Research into breeding a new variety of barley that uses fertiliser more efficiently and prevents runoff into waterways is underway at the Tasmanian Institute of Agriculture (TIA).

The Australian Research Council provided more than $380,000 funding through the latest Linkage Project scheme, designed to drive research innovation and promote collaboration with industry.

The project is led by Professor Sergey Shabala and includes internationally renowned researchers in the fields of plant physiology, cell biology, genetics, agronomy, and breeding. It will support six higher-degree research positions including four PhD and two Masters students.

“Modern agriculture relies heavily on the use of phosphorous fertilisers however the average efficiency rate is just 25 per cent. Runoff from fertilisers poses a significant environmental challenge through the contamination of waterways,” Professor Shabala said.
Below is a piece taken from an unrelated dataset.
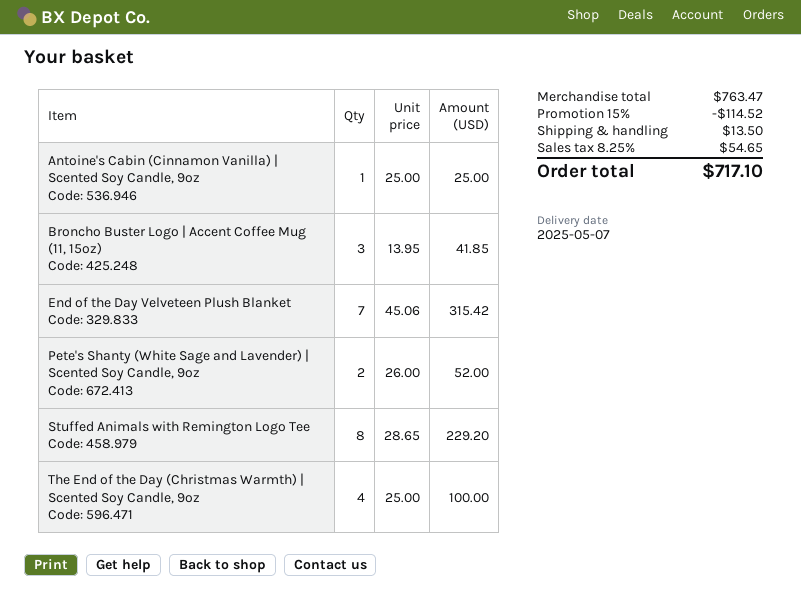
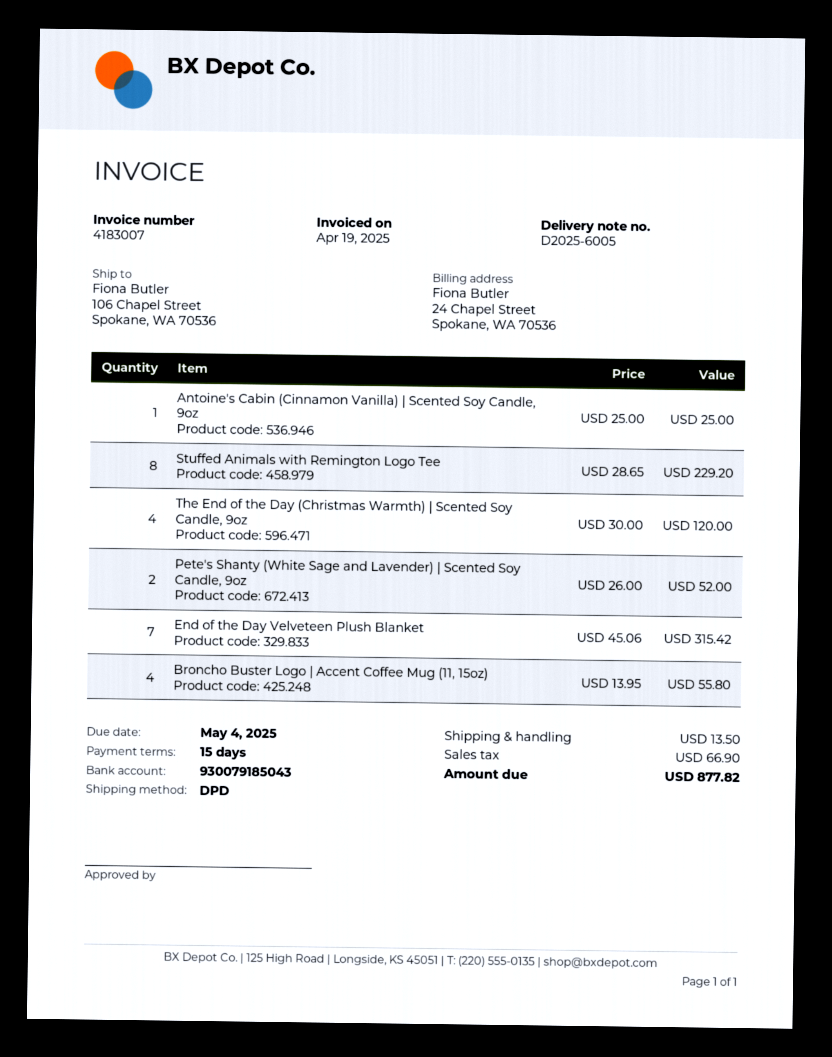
Broncho Buster Logo | Accent Coffee Mug (11, 15oz): 3 x 13.95 = 41.85 -> 4 x 13.95 = 55.80
The End of the Day (Christmas Warmth) | Scented Soy Candle, 9oz: 4 x 25.00 = 100.00 -> 4 x 30.00 = 120.00
discount: 15% = 114.52 -> none
tax: 54.65 -> 66.90
total: 717.10 -> 877.82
“The overall aim of this research is to reduce the environmental footprint of modern agricultural practices.

“We have an opportunity to study a unique collection of Tibetan wild barley genotypes that we know possess a unique pool of genes not found in cultivated barley varieties.”

The project aims to reveal the key traits in wild barley that allows it to gather and use phosphorous more efficiently and then develop a method to incorporate those traits into commercial barley. Success will bring environmental and economic benefits.

Professor Shabala said the Australian agriculture sector uses more than 450 kilotons of phosphorus each year, and that a 25 per cent increase in phosphorous use efficiency in major agricultural crops could save farmers more than $10 million each year.

“Inorganic phosphorous is a non-renewable resource, and phosphorous deficiency is considered as one of the greatest limitations in agricultural production,” he said.

“We are conducting this research in collaboration with industry partners to support the translation of research findings into agricultural practices.”

The project is supported by partners including Western Sydney University, Zhejiang University, Nantong Ruihua Bioengineering, Flux Advance Scientific, and Seed Force.

TIA is a joint venture between the University of Tasmania and the Tasmanian Government.